Category: 17.5. Efforts to obtain federal recognition

   JENK032. Jenkins, Venita. “Lawsuit fights for Indians’ benefits.” Fayetteville Observer June 7, 2004. One photograph.

Publication type: Newspaper article

This article provides details on a lawsuit filed last year in U. S. District Court, District of Columbia, by Roy Maynor, son of Lawrence Maynor, one of the Original 22. Roy Maynor is a member of one of Robeson County’s Tuscarora groups. He is suing the federal government and the state of North Carolina, asking for $500 million in lost benefits for the descendants of the Original 22 and for the Tuscarora group, Skaroreh Katenuaka Nation and the United Nations of Turtle Island.

The 1975 court decision Lawrence Maynor v. Rogers C. B. Morton, 510 F.2d 1254, ruled that Lawrence Maynor was eligible for benefits under the Indian Reorganization Act in spite of the language in the 1956 Lumbee Act which made the Lumbees ineligible for federal benefits normally provided to federally recognized Indians (see The Lumbee Indians: an annotated bibliography, item 1372 and items 749, 750, and 754).

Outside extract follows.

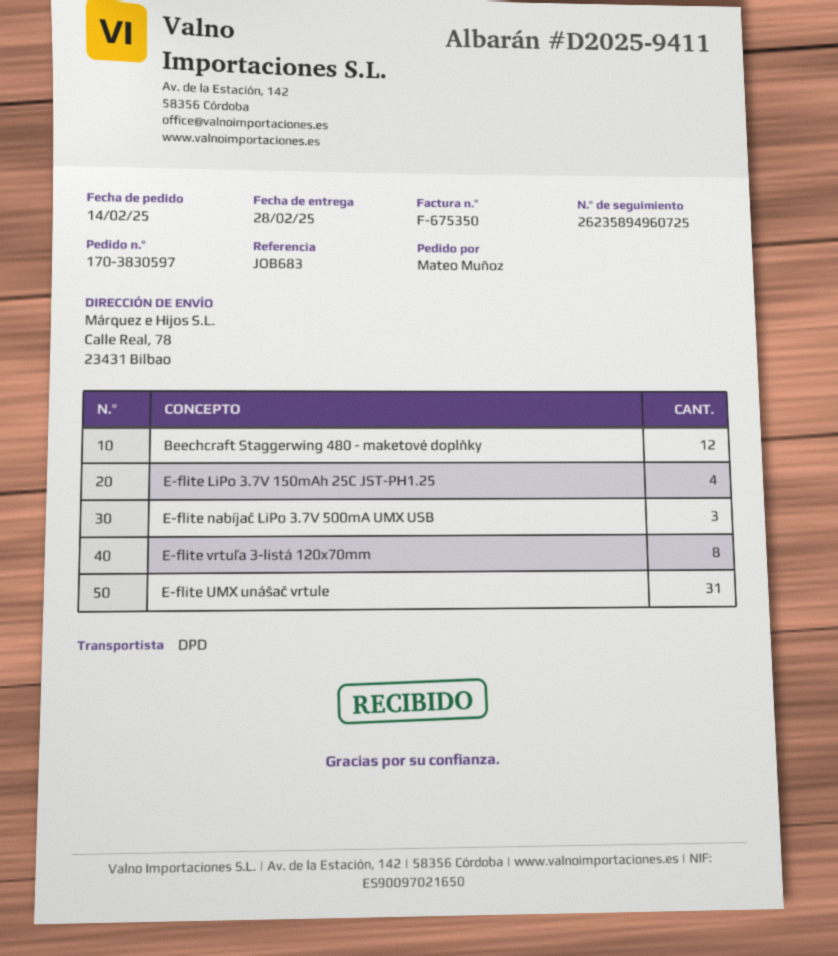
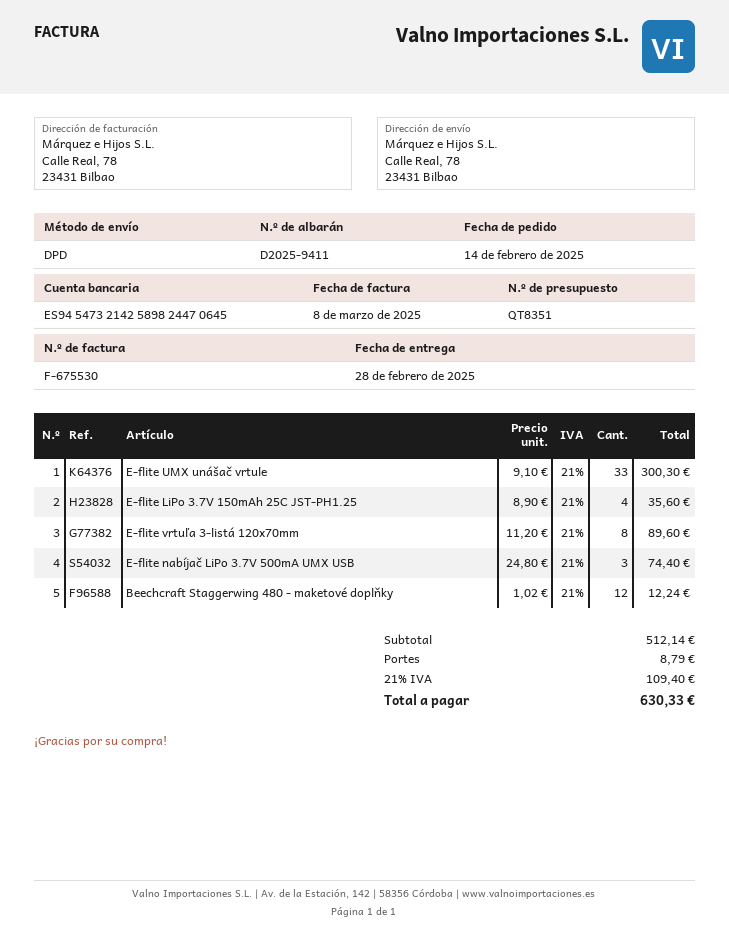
invoice number: F-675350 -> F-675530
E-flite UMX unášač vrtule: 31 -> 33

Roy Maynor is also asking the federal government to relinquish over 9,000 acres in south central Robeson County that he believes belongs to descendants of the Original 22. He also wants the return of artifacts and remains of Tuscarora Indians uncovered by archaeological digs in Greene and Bertie Counties, North Carolina. He requests that archaeological digs on Tuscarora sites be halted.

Both the federal and North Carolina governments assert that Maynor’s lawsuit should be dismissed. North Carolina has filed a motion for the court to request a more specific statement from Maynor of his allegations because “the complaint is so vague and ambiguous that this defendant cannot reasonably be required to frame an answer.”

Maynor believes the court will uphold Maynor v. Morton. He is prepared to take his case as far as necessary.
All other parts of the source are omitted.